-------- Record set --------

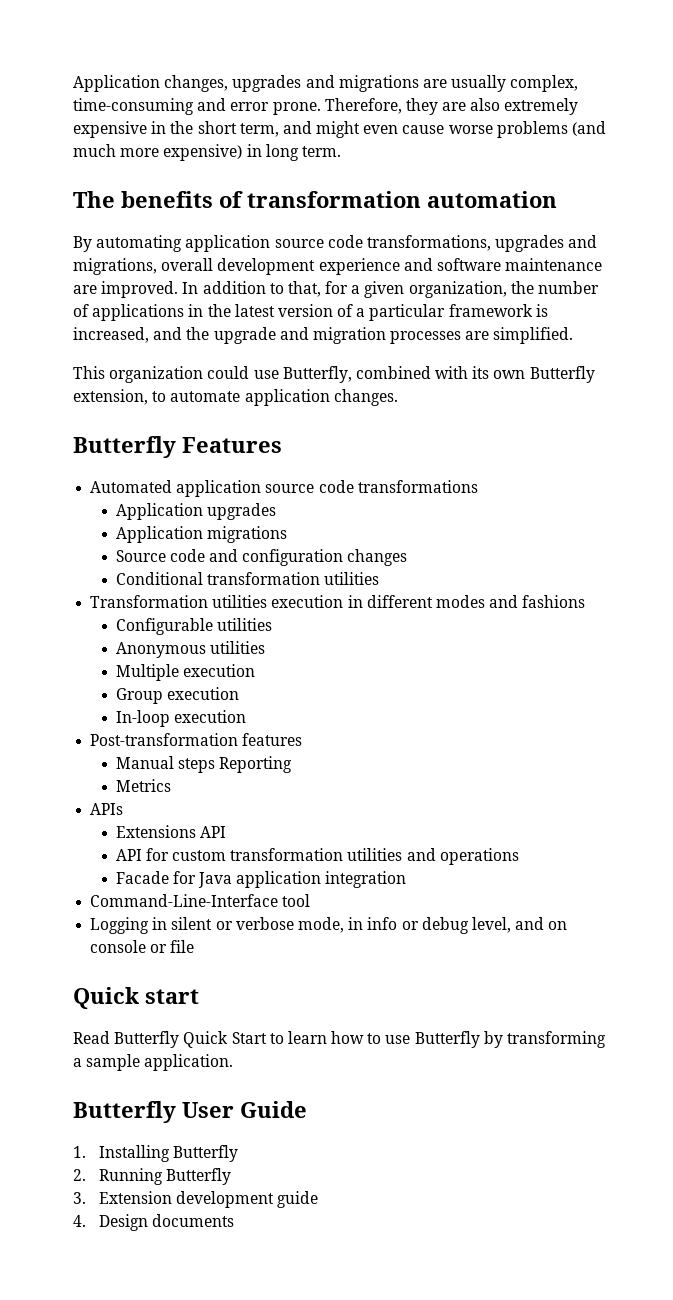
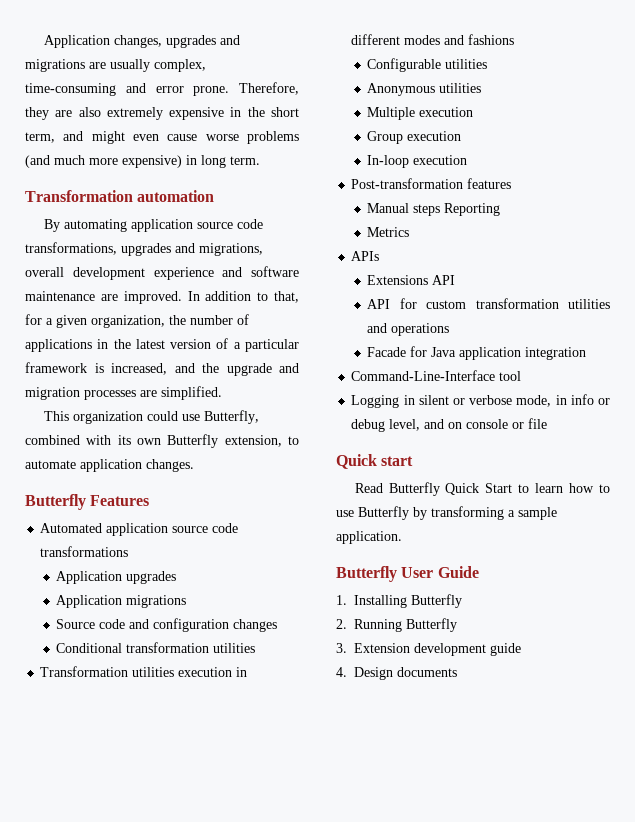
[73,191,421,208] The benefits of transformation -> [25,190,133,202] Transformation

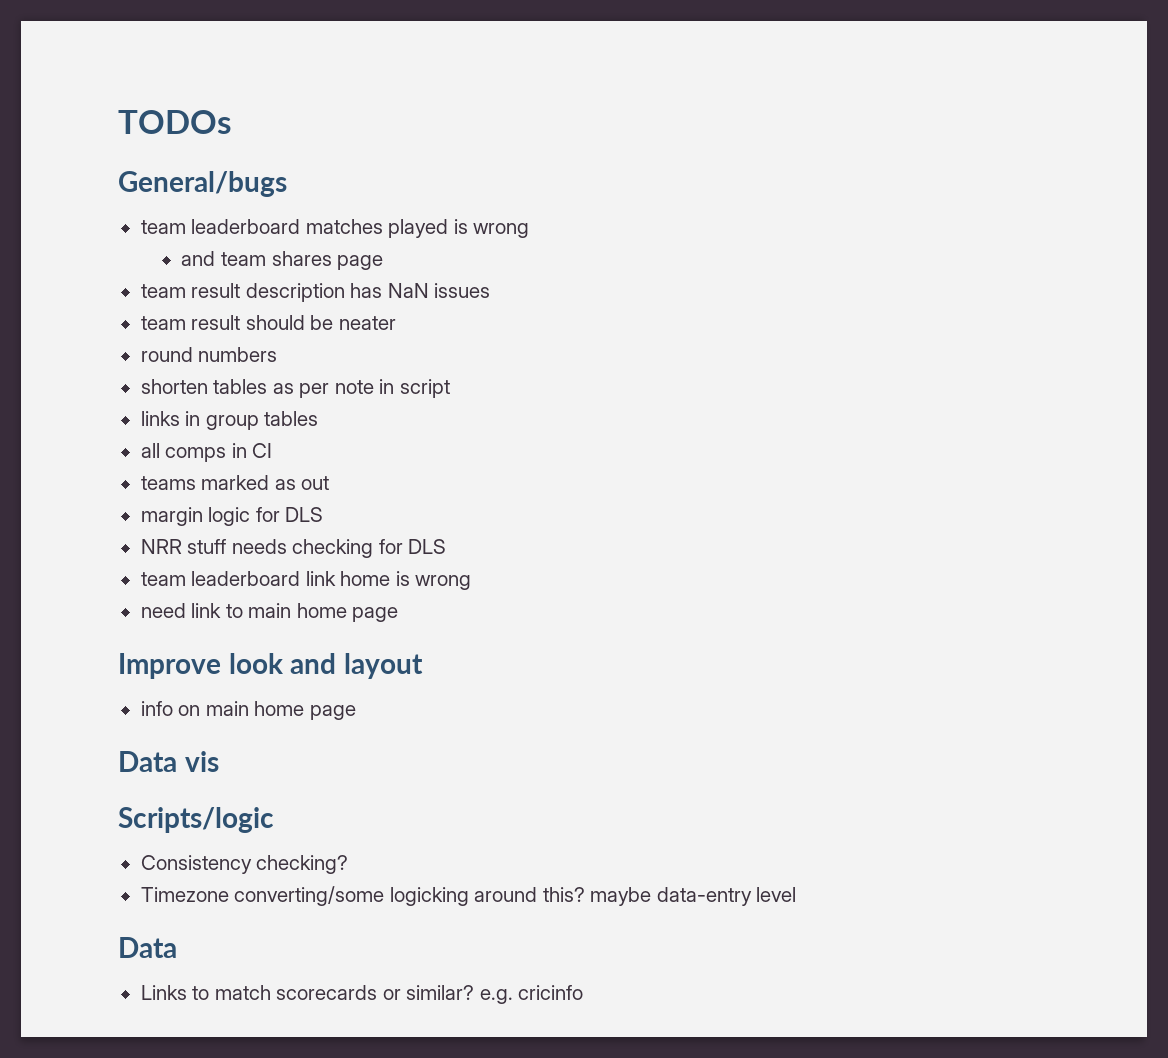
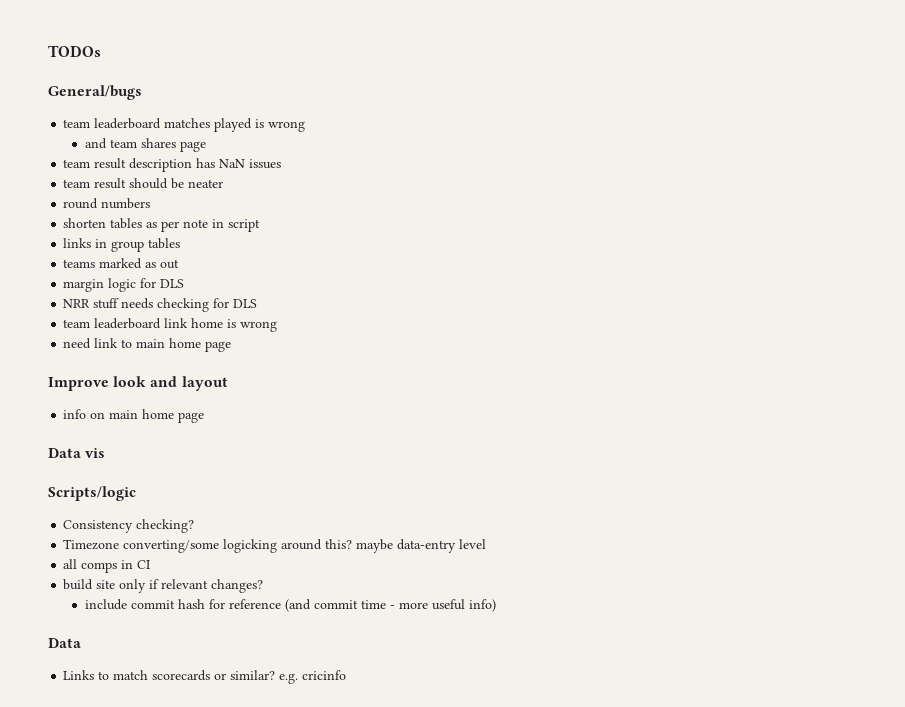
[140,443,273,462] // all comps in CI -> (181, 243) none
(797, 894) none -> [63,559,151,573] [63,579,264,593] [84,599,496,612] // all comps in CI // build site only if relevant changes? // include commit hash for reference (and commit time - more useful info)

--------
-------- Record set --------

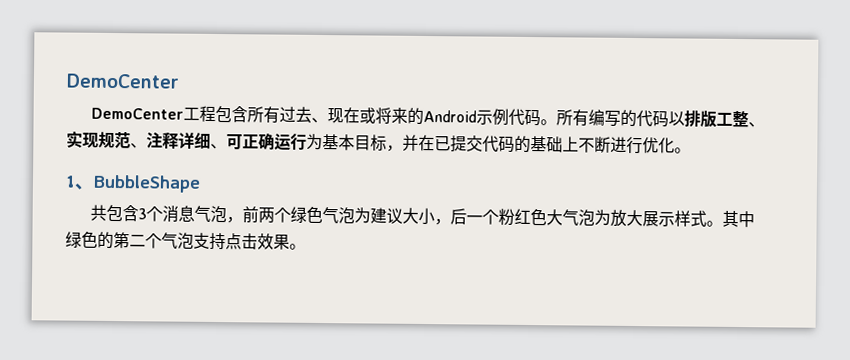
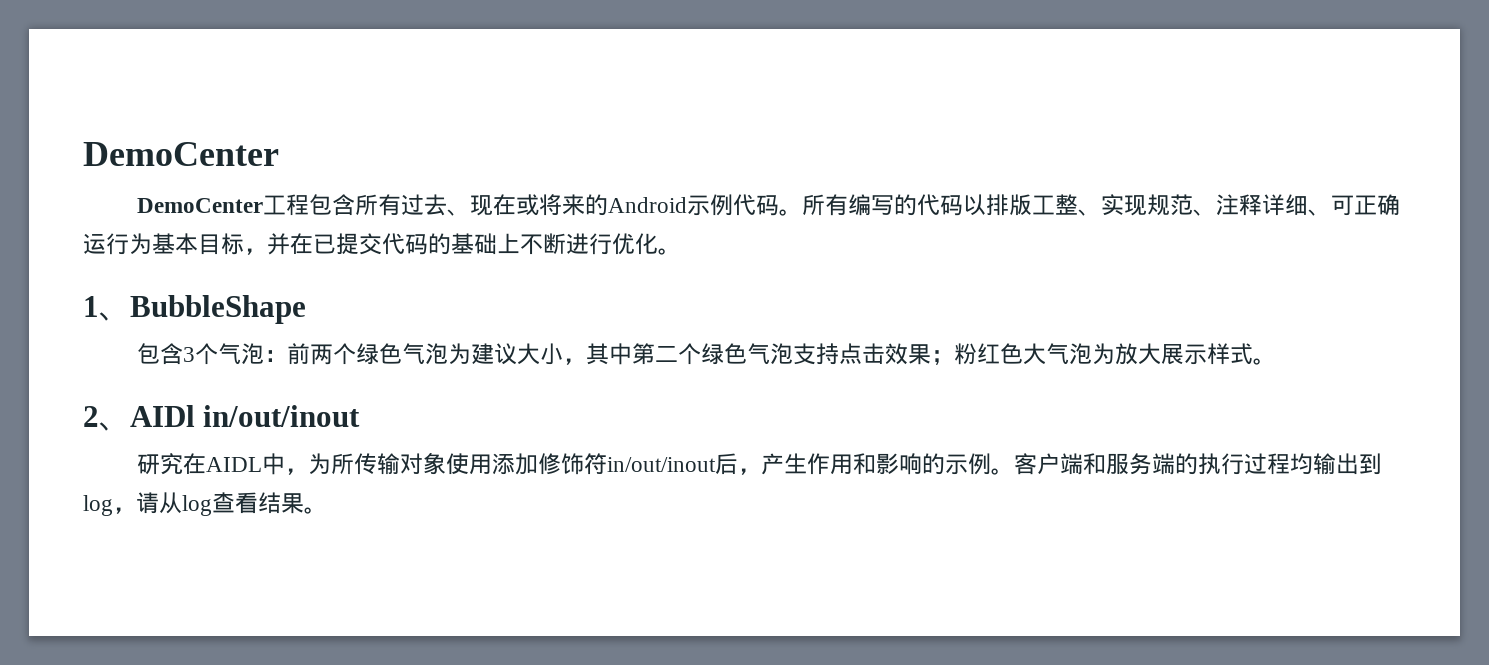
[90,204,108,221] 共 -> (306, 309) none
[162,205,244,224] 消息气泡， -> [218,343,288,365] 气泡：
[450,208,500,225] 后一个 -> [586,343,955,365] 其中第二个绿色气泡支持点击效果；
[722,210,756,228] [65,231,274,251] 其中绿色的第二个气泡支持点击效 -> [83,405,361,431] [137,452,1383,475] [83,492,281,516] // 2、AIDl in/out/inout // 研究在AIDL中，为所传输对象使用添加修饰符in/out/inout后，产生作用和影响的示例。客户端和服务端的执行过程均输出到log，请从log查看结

--------

◆ Instructions to follow ◆
Copy back exactly the lines above from the one containing "[73,191,421,208] The benefits" through the one containing "(797, 894) none", and leave every picture behind.

◆ Output below ◆
[73,191,421,208] The benefits of transformation -> [25,190,133,202] Transformation

[140,443,273,462] // all comps in CI -> (181, 243) none
(797, 894) none -> [63,559,151,573] [63,579,264,593] [84,599,496,612] // all comps in CI // build site only if relevant changes? // include commit hash for reference (and commit time - more useful info)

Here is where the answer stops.